I am a doctoral student in the Department of Political Science, aiming to develop a thorough account of the micro-social dynamics of ideological affiliation in the Middle East and North Africa. In the aftermath of the 2011 Arab revolutions, populations across the region have been bombarded with a profusion of different political ideologies: from secular Arab nationalism, to western-style liberalism, to moderate Islamism, to Islamic absolutism. While it may be tempting to view ideological choice as a mere expression of material interest, I contend that institutional, psychological, and even emotional factors represent a crucial, though neglected piece of the puzzle. As a social scientist, I wholeheartedly embrace the challenge of conceptualizing, measuring, and testing hypotheses that employ these deep, amorphous variables.

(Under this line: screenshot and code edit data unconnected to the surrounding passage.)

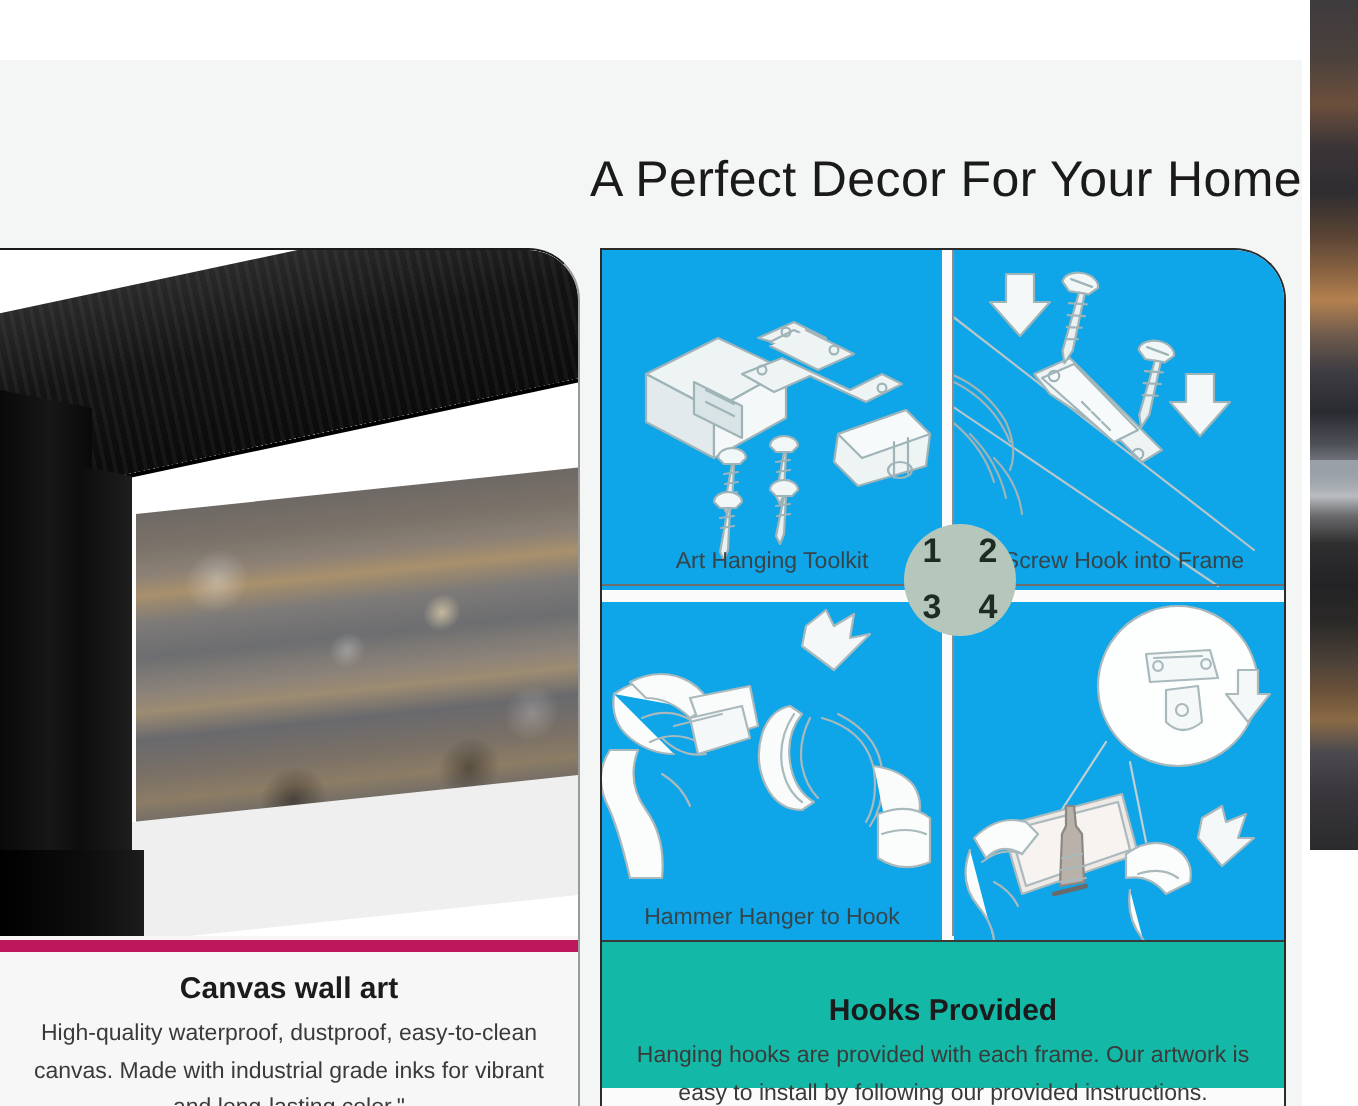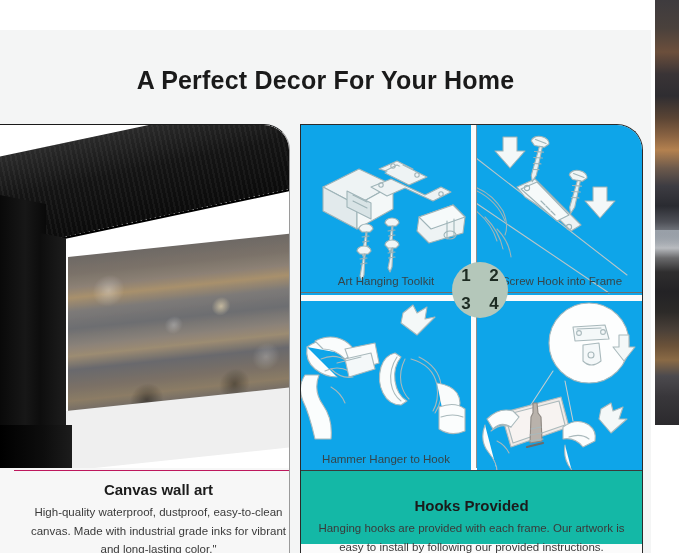"A Perfect Decor For Your" .heading { font-weight: bold -> normal; text-align: center -> right; top: 66px -> 76px }
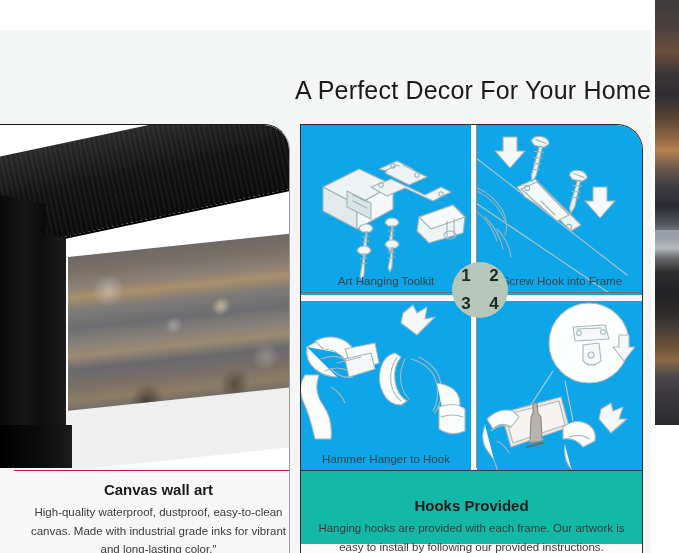"Canvas wall art" .left-caption { border-top: 1px solid #be185d -> 6px solid #be185d; left: 14px -> 0 }
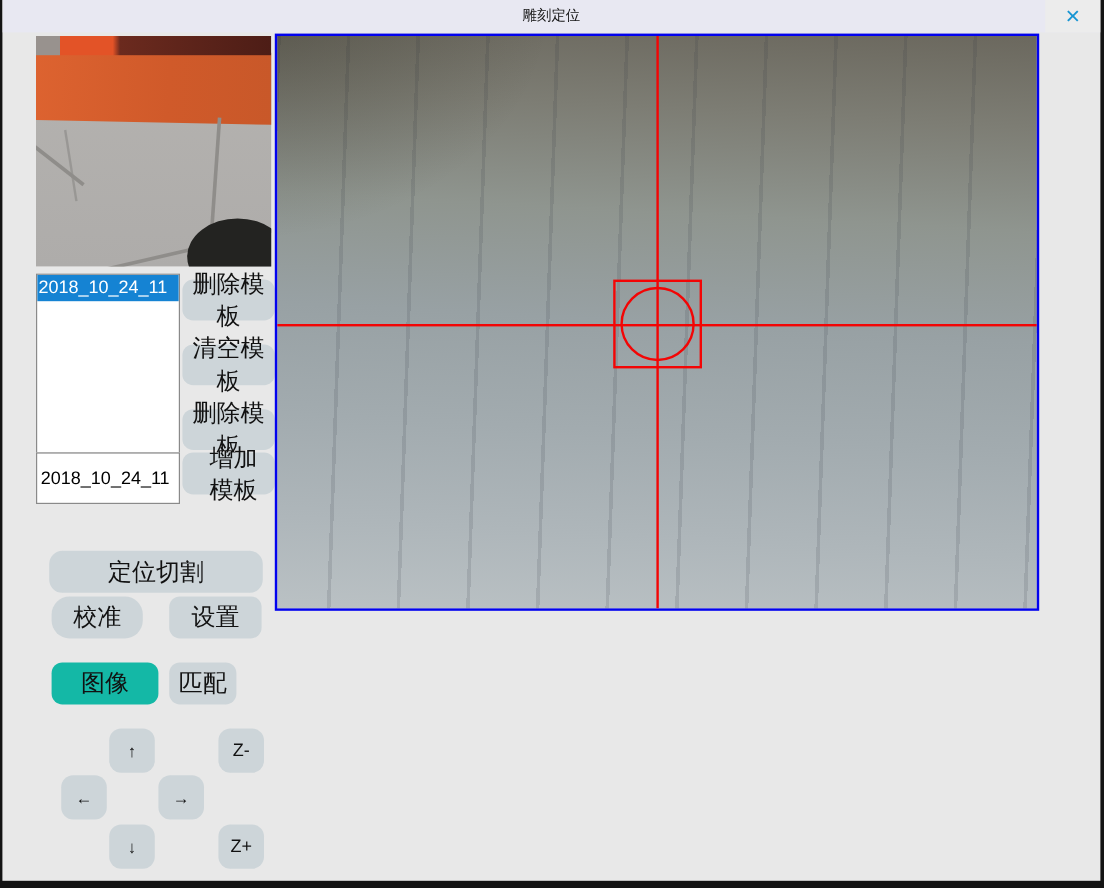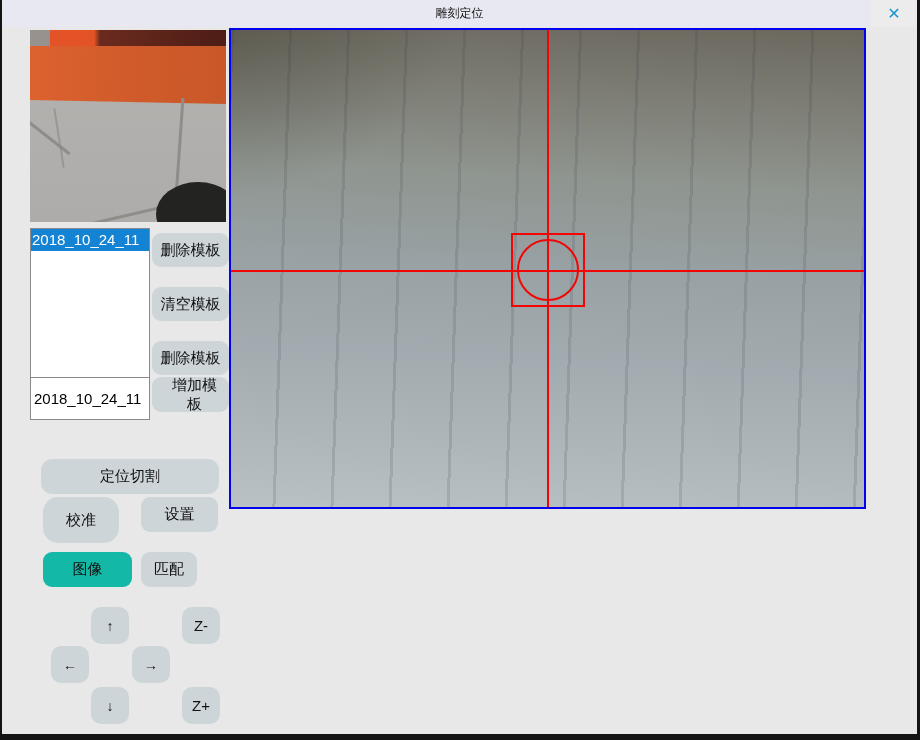"删除模板" .btn { font-size: 15px -> 20px }
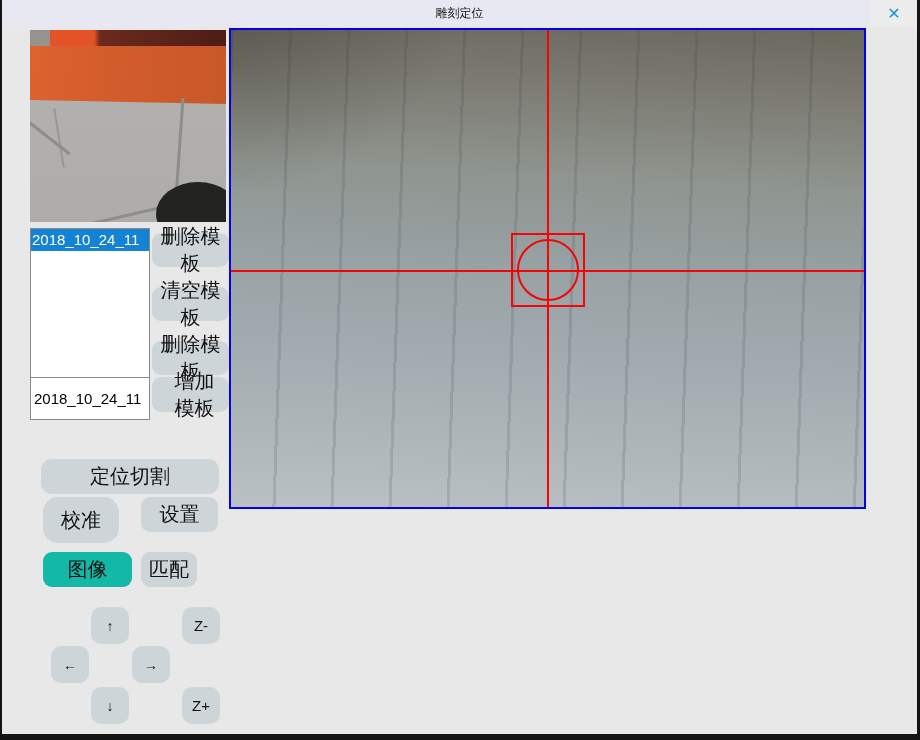"校准" .btn-cal { height: 46px -> 35px }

In addition to this broad focus on ideological socialization, I have a side-interest in transnational Islamic militancy–with a particular emphasis on the social roots of Salafist Jihadist movements. Rather than engaging the phenomenon within the framework of “counter-terrorism,” my study of Islamist militancy seeks to understand these movements from a position of total objectivity. My purpose is not to glorify or condemn, but rather to understand the social dynamics of these movements as they are.

Although my intellectual home is the Political Science Department, I seek to engage my region of focus on many levels. In addition to my interest in politics, I have a deep passion for the Arabic language, Islamic jurisprudence, and Middle Eastern and North African music. I have significant on-the-ground experience in the region and have lived extensively in Morocco, Tunisia, and Egypt.